WordPress come Backend API: Architettura, Limiti e Soluzioni
Questo articolo fa parte del nostro cluster sulla architettura WordPress headless. Copre gli aspetti pratici dell’implementazione con codice funzionante e pattern di produzione.
WordPress come Backend API: Quando Ha Senso e Quando No
WordPress è nato come CMS. Usarlo come backend API è possibile e funziona, ma ha limiti che devi conoscere prima di sceglierlo.
I Limiti Reali
- Performance API: la REST API di WordPress carica il bootstrap completo per ogni richiesta. TTFB minimo ~100ms anche con cache. Un backend dedicato (FastAPI, Express) parte da 5-10ms
- Rate limiting: nessuno di default. Devi implementarlo tu (o con plugin)

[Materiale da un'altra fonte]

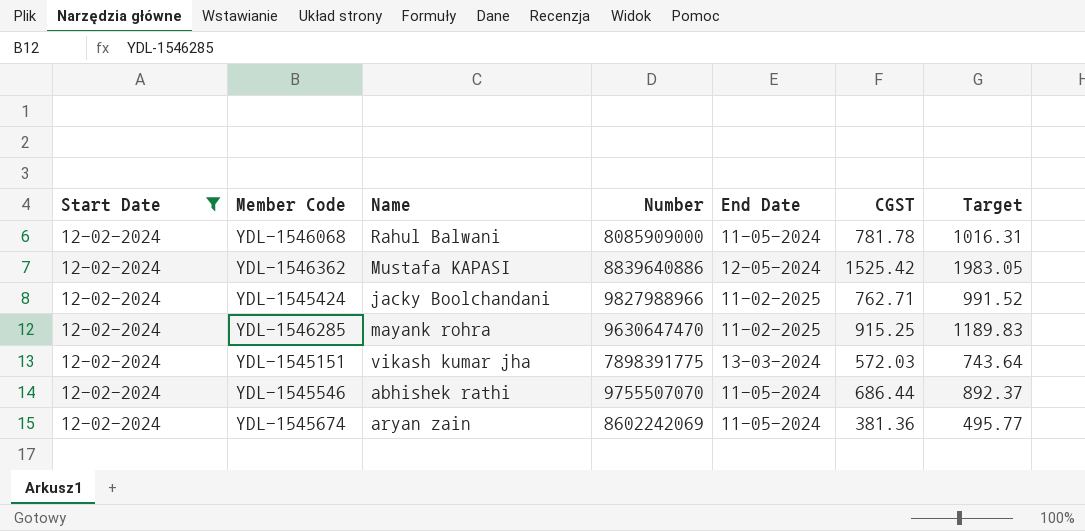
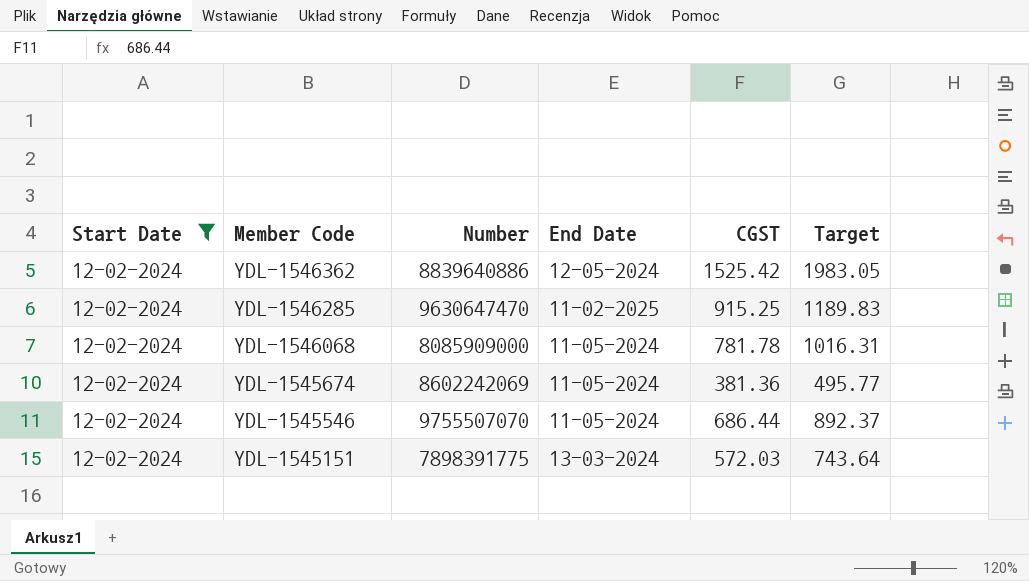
row order: none -> Member Code descending
column Name | position: 3 -> none
row YDL-1545424: 12-02-2024 | jacky Boolchandani | 9827988966 | 11-02-2025 | 762.71 | 991.52 -> none

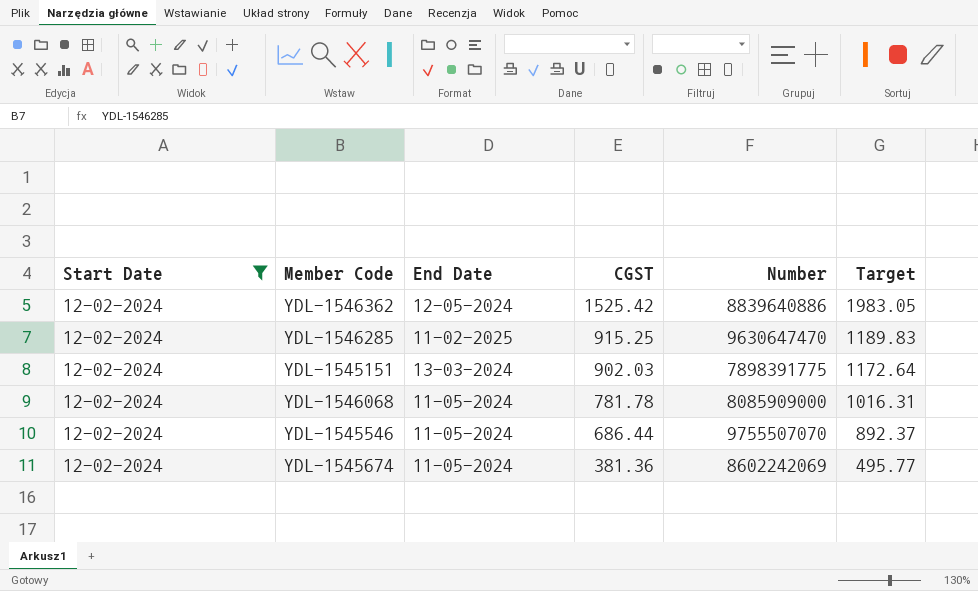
row order: Member Code descending -> CGST descending
column Number | position: 3 -> 5
YDL-1545151 | CGST: 572.03 -> 902.03
YDL-1545151 | Target: 743.64 -> 1172.64

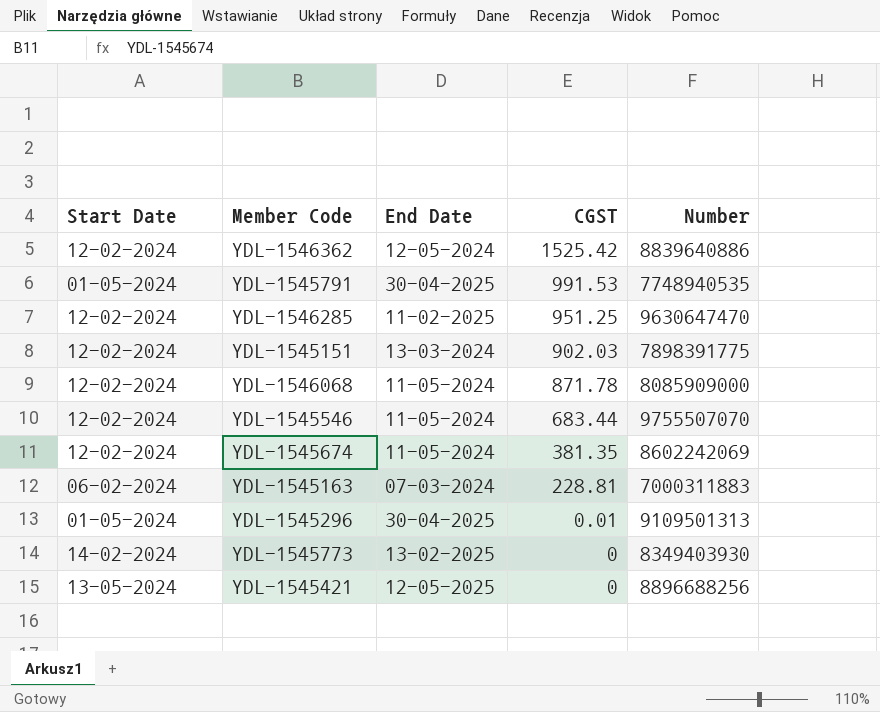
filter: Start Date = 12-02-2024 -> none
column Target | formula: [CGST] * 1.3 -> none
YDL-1546285 | CGST: 915.25 -> 951.25
YDL-1546068 | CGST: 781.78 -> 871.78
YDL-1545546 | CGST: 686.44 -> 683.44
YDL-1545674 | CGST: 381.36 -> 381.35

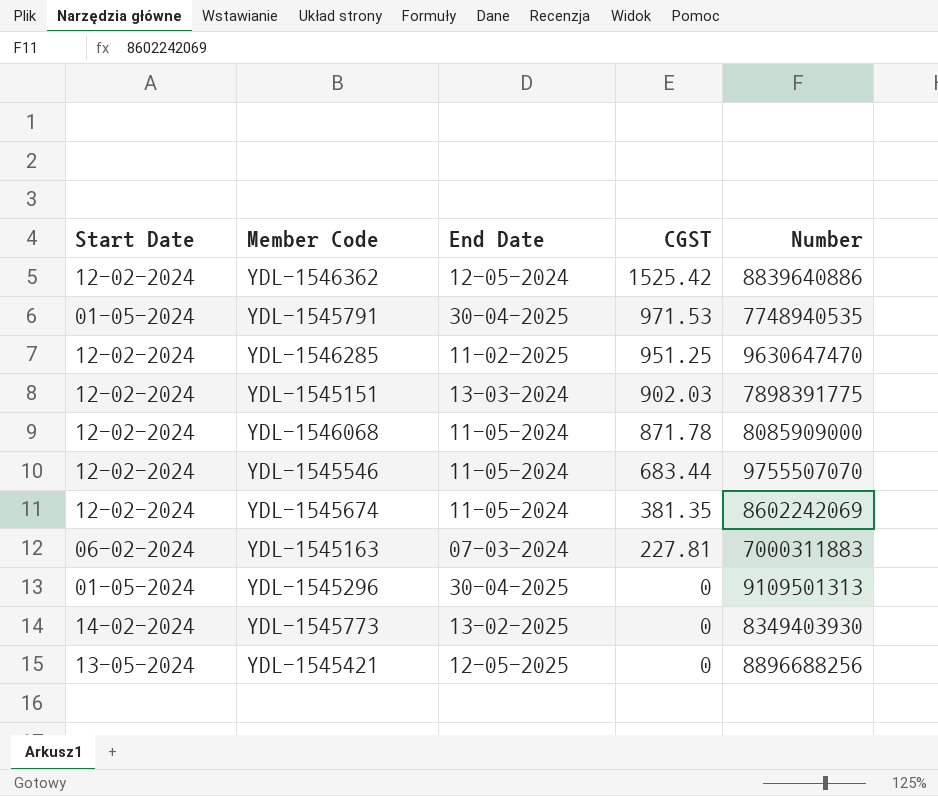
YDL-1545791 | CGST: 991.53 -> 971.53
YDL-1545163 | CGST: 228.81 -> 227.81
YDL-1545296 | CGST: 0.01 -> 0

- Real-time: WordPress non supporta WebSocket. Per chat, notifiche live, dashboard real-time, serve un servizio separato
- Autenticazione: Application Passwords e JWT funzionano, ma non sono robusti come un auth service dedicato (Auth0, Supabase Auth)
Quando Usarlo Come Backend
- Il contenuto è il core del prodotto (blog, magazine, documentazione)
- Gli editor non-tecnici devono gestire i dati (wp-admin è imbattibile per UX editing)
- Non serve real-time
- Il traffico API è moderato (< 100 req/sec)
FAQ
Posso usare WordPress + FastAPI insieme?
Sì, ed è quello che facciamo con AgencyPilot. WordPress per il contenuto e l editing, FastAPI per la logica business, i calcoli, e le integrazioni AI. Comunicano via REST API. Ognuno fa quello che sa fare meglio.